Problem to work on: Without the images, write out the whole listing exactly.
^^^^^^^^^^^^^^^^
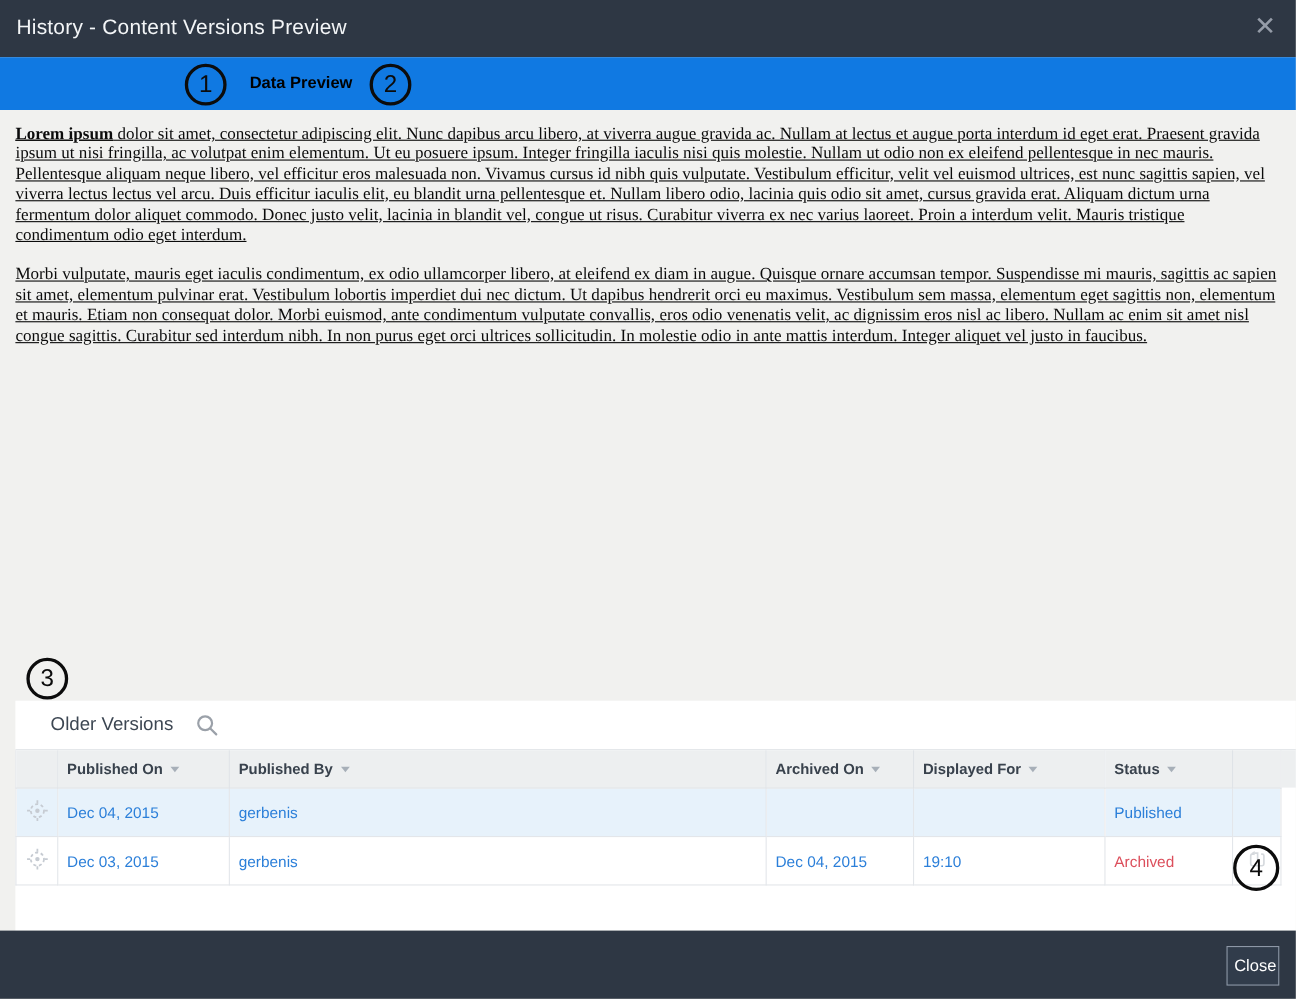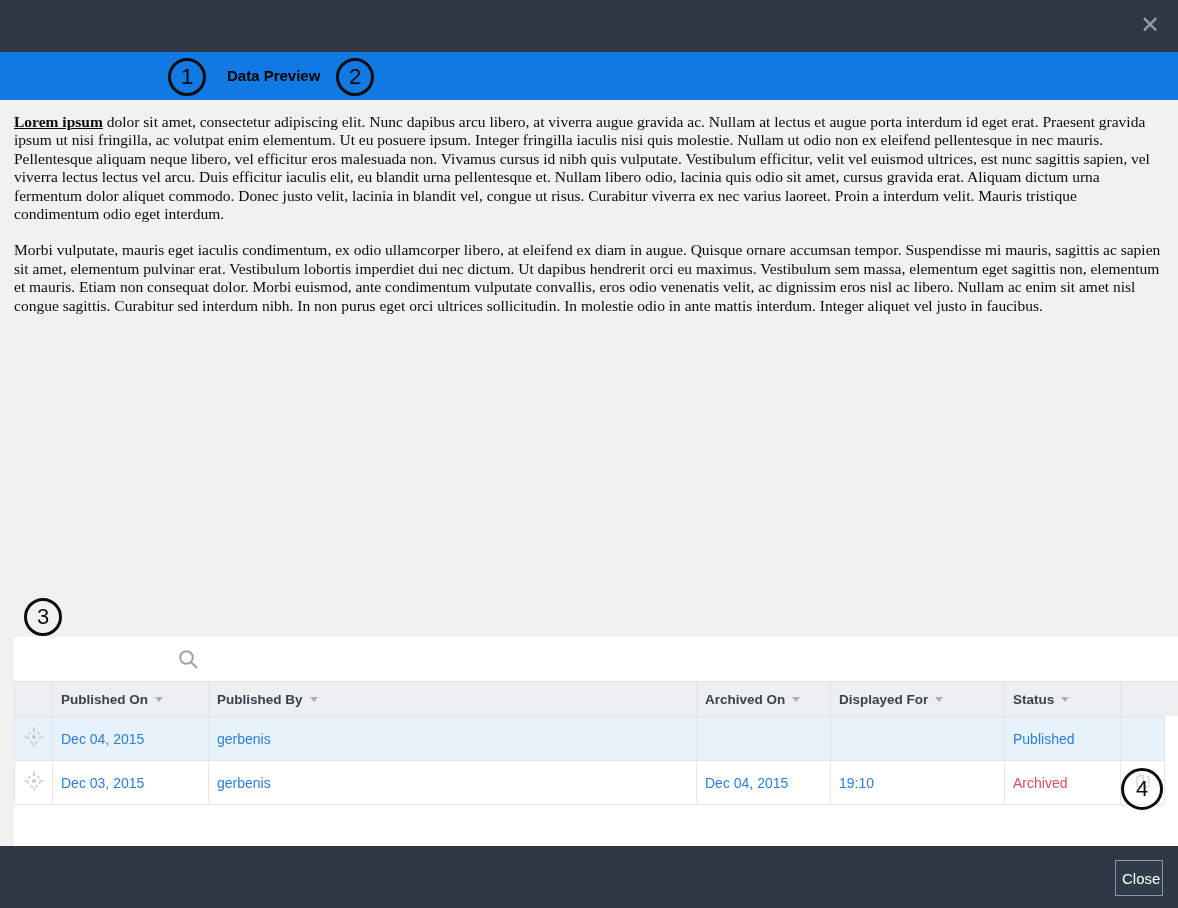--- a/index.html
+++ b/index.html
@@ -105,6 +105,7 @@
 <body>
 
 <div class="titlebar">
+  <span class="title">History - Content Versions Preview</span>
   <span class="close-x">✕</span>
 </div>
 

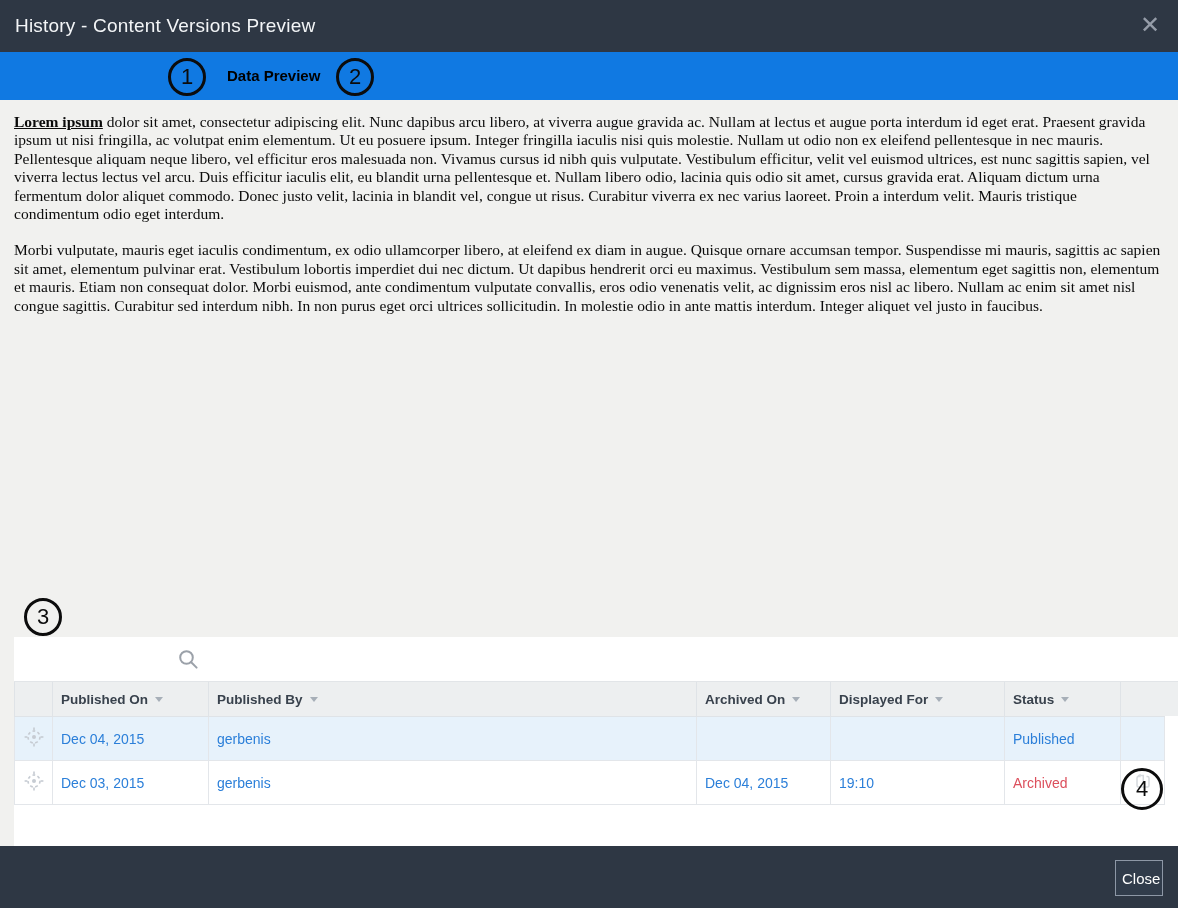--- a/index.html
+++ b/index.html
@@ -42,7 +42,7 @@
     font-family:"Liberation Serif",serif;font-size:15.5px;line-height:18.4px;
   }
   .content .text{padding:13px 16px 0 14px;}
-  .content p{margin:0 0 18px 0;}
+  .content p{margin:0 0 18px 0;text-decoration:underline;}
   .lead{font-weight:bold;text-decoration:underline;}
   
   .lowerbg{position:absolute;left:0;top:637px;width:1178px;height:209px;background:#f1f1ef;}

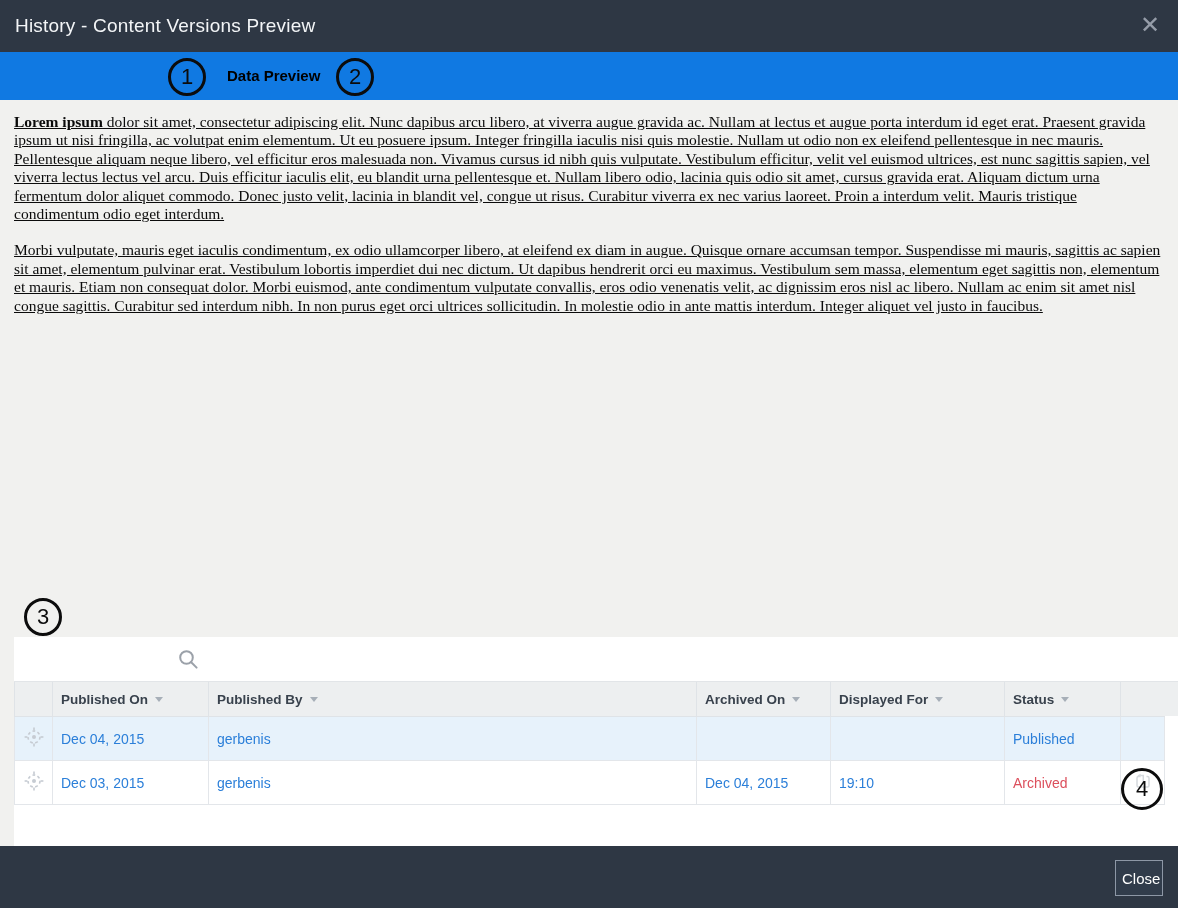--- a/index.html
+++ b/index.html
@@ -123,6 +123,7 @@
 <div class="lowerbg"></div>
 
 <div class="section-bar">
+  <span class="stitle">Older Versions</span>
   <span class="search-ic">
     <svg width="21" height="21" viewBox="0 0 21 21">
       <circle cx="8.5" cy="8.5" r="6.3" fill="none" stroke="#9ba1a9" stroke-width="2"></circle>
^^^^^^^^^^^^^^^^
Problem solution:
--- a/index.html
+++ b/index.html
@@ -105,6 +105,7 @@
 <body>
 
 <div class="titlebar">
+  <span class="title">History - Content Versions Preview</span>
   <span class="close-x">✕</span>
 </div>
 

--- a/index.html
+++ b/index.html
@@ -42,7 +42,7 @@
     font-family:"Liberation Serif",serif;font-size:15.5px;line-height:18.4px;
   }
   .content .text{padding:13px 16px 0 14px;}
-  .content p{margin:0 0 18px 0;}
+  .content p{margin:0 0 18px 0;text-decoration:underline;}
   .lead{font-weight:bold;text-decoration:underline;}
   
   .lowerbg{position:absolute;left:0;top:637px;width:1178px;height:209px;background:#f1f1ef;}

--- a/index.html
+++ b/index.html
@@ -123,6 +123,7 @@
 <div class="lowerbg"></div>
 
 <div class="section-bar">
+  <span class="stitle">Older Versions</span>
   <span class="search-ic">
     <svg width="21" height="21" viewBox="0 0 21 21">
       <circle cx="8.5" cy="8.5" r="6.3" fill="none" stroke="#9ba1a9" stroke-width="2"></circle>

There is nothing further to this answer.